Considering both time periods, although DF does not affect the overall consumption (the demand reduction at t = 1 is equal to the demand increase at t = 2 ), it yields a positive impact in terms of mitigating Inc-Dec gaming, since the overall profit of the strategic producer is reduced from £9,500 to £8,700 (Table 5) as the profit reduction during the peak period outweighs the profit increase during the off-peak period. This positive impact is also reflected on the overall system cost, which is reduced from £26,000 to £25,280 (Table 4).

4. Large-Scale Case Study

This section aims at demonstrating the applicability of the proposed model and the role of DF in addressing Inc-Dec gaming through a large-scale and more realistic case study. We consider a 24-hour market horizon and the modified IEEE RTS 24-node system illustrated in Figure 3. The various parameters of the network (including reactance and capacity of each line), conventional producers (including the marginal cost and maximum power output of each producer), wind producers (including the profile and distribution by node), and the demand units (including the maximum baseline profile and demand distribution by node), are based on [32,33,34] and provided in Appendix B.
As in the small-scale case study (Section 3), three similar scenarios (Benchmark, Strategic, Strategic + DF) are compared. In the latter two scenarios, we assume that producer i = 9 connected to node 18 (highlighted in yellow in Figure 3) acts as a strategic producer. This producer has the highest marginal cost among all producers (Table A4), in contrast to the small-scale case study where the strategic producer had the lowest marginal cost. This choice is made intentionally to demonstrate that Inc-Dec gaming is relevant to producers with different positions in the merit order. In addition, to evaluate how DF affects the economics of the RD market in the presence of Inc-Dec gaming, in the scenario Strategic + DF, demand participants connected to node 10, 13, and 15 (indicated in green in Figure 3) exhibit DF characterized by a j = 0.2 . The upward and downward discomfort costs for DF range from 0 £/MW to 1 £/MW within the day, and follow the rationale of [27]. Specifically, shifting demand away from a period incurs a discomfort cost proportional to the inverse of that period’s baseline demand, whereas shifting demand toward a period incurs a cost proportional to the baseline itself. The wind producers k are assumed to have a marginal cost of zero. The lines connecting node pairs (14,16) and (15,21) constitute critical network elements, as they are congested during certain hours even under perfect competition assumptions (i.e. in the Benchmark scenario).
These lines are shown in red in Figure 3, with arrows indicating the direction of power flow during hours with grid congestion. Specifically, congestion on these lines is caused by power flows from the north-western (nodes 16-18 and 21-22) to the southern part of the system, since 74% of the system demand is located south of the critical network elements (nodes 1-15 and 24), where only 37% of the installed generation capacity is located.
Considering the most generic scenario Strategic + DF, the proposed MILP model (Section 2.4) has 11,033 continuous variables, 7,968 binary variables, and 18,569 constraints. This model has been implemented using the GUROBI Python Interface [35] and solved through the Gurobi Optimizer solver on a computer with a 28-core 2.6 GHz Intel Xeon processor and 512 GB of RAM. This scenario has been solved in 1,931 seconds with the mixed-integer programming gap set to 1%.
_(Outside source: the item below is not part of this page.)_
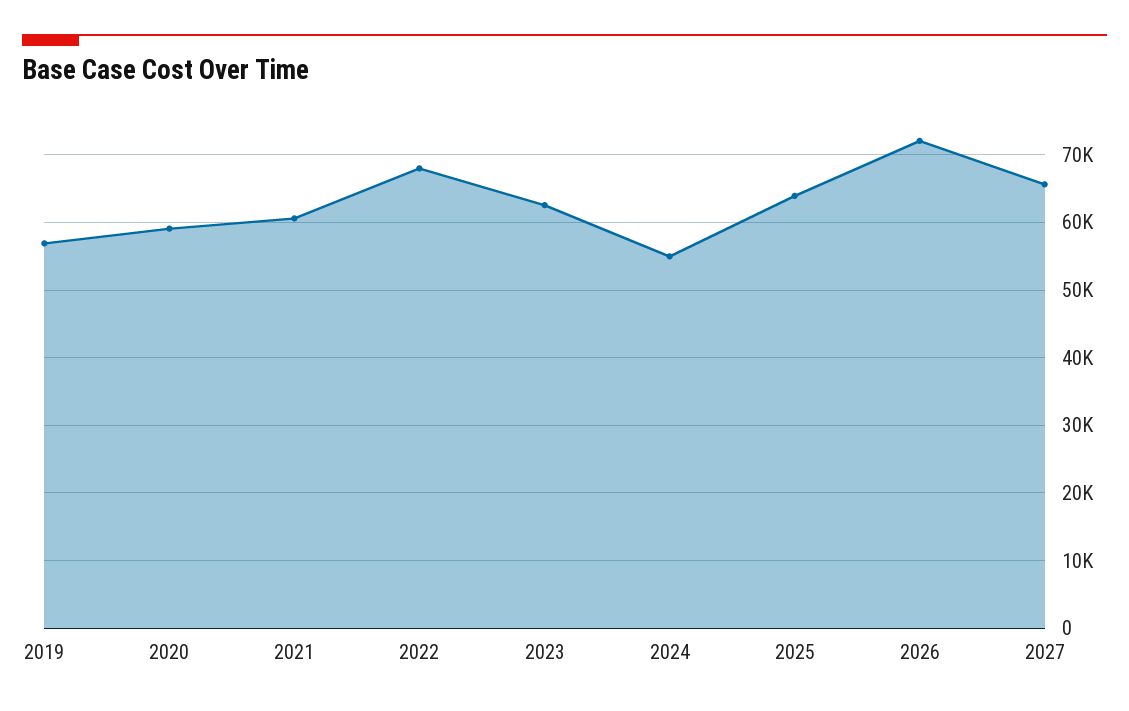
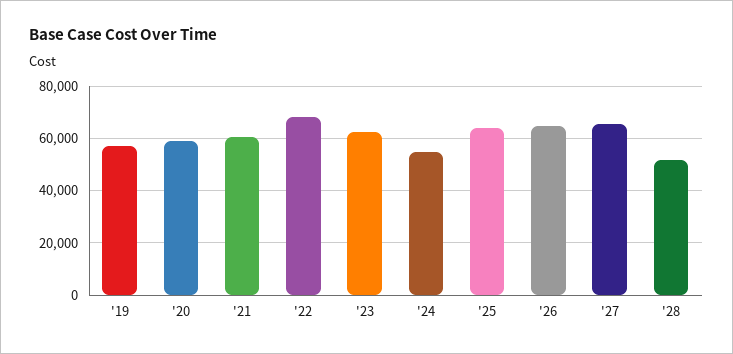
2026: 72000 -> 65000
'28: none -> 52500

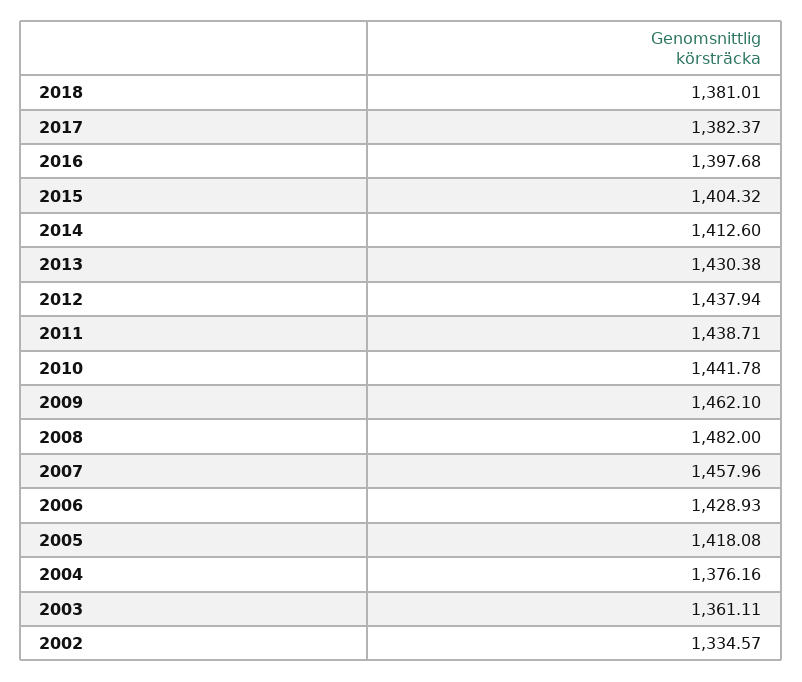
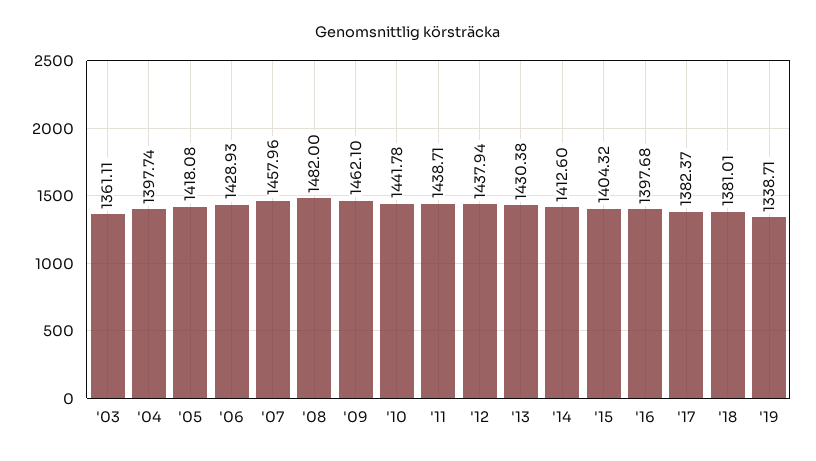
2004: 1376.16 -> 1397.74
2002: 1334.57 -> none
'19: none -> 1338.71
4.1. Increase-Decrease (Inc-Dec) Gaming

As in the small-scale case study presented in Section 3, the effects of Inc-Dec gaming are demonstrated by comparing the scenario Strategic against the scenario Benchmark. In the latter, the offers of the examined producer 9 are not accepted in either the DA or RD market throughout the day, as it exhibits the highest marginal cost. Consequently, it achieves a daily profit of zero (Table 7).
In the scenario Strategic, Inc-Dec gaming emerges during hours 07:00-23:00.
Specifically, the strategic producer underbids in the DA market (i.e., it offers a price lower than its marginal cost, as indicated by the strategic variables k i , t < 1 in Table 6) in order to ensure its offers are accepted in the DA clearing. Figure 4 shows the DA clearing by producers’ category, i.e. wind producers k, strategic producer i = 9 , and all other conventional producers i . As a consequence, during these hours, the DA dispatch of conventional producers i at nodes 2, 7, 15, 16, and 23 is replaced by dispatch of strategic producer i = 9 , and the overall extent of congestion is increased by 107% with respect to the Benchmark scenario (Table 7).
Specifically, as illustrated in Figure 5, the strategic action of producer i = 9 exacerbates congestion on lines (14,16) and (15,21), while also inducing additional congestion on lines (16,17) and (13,23). The strategic producer then exploits this situation by offering downward RD at an average price of 7.69 £/MWh (as indicated by the average k i , t d n value of 0.29, Table 6). As a result, producer i = 9 is redispatched downwards in hours 07:00-23:00, as illustrated in Table 6 and in the left chart of Figure 6. Although it incurs losses in the DA market (due to underbidding), its total daily profit increases from zero (Benchmark scenario) to £39,108. This instance of Inc-Dec gaming increases the daily RD cost from £39,284 to £81,228 (Table 7).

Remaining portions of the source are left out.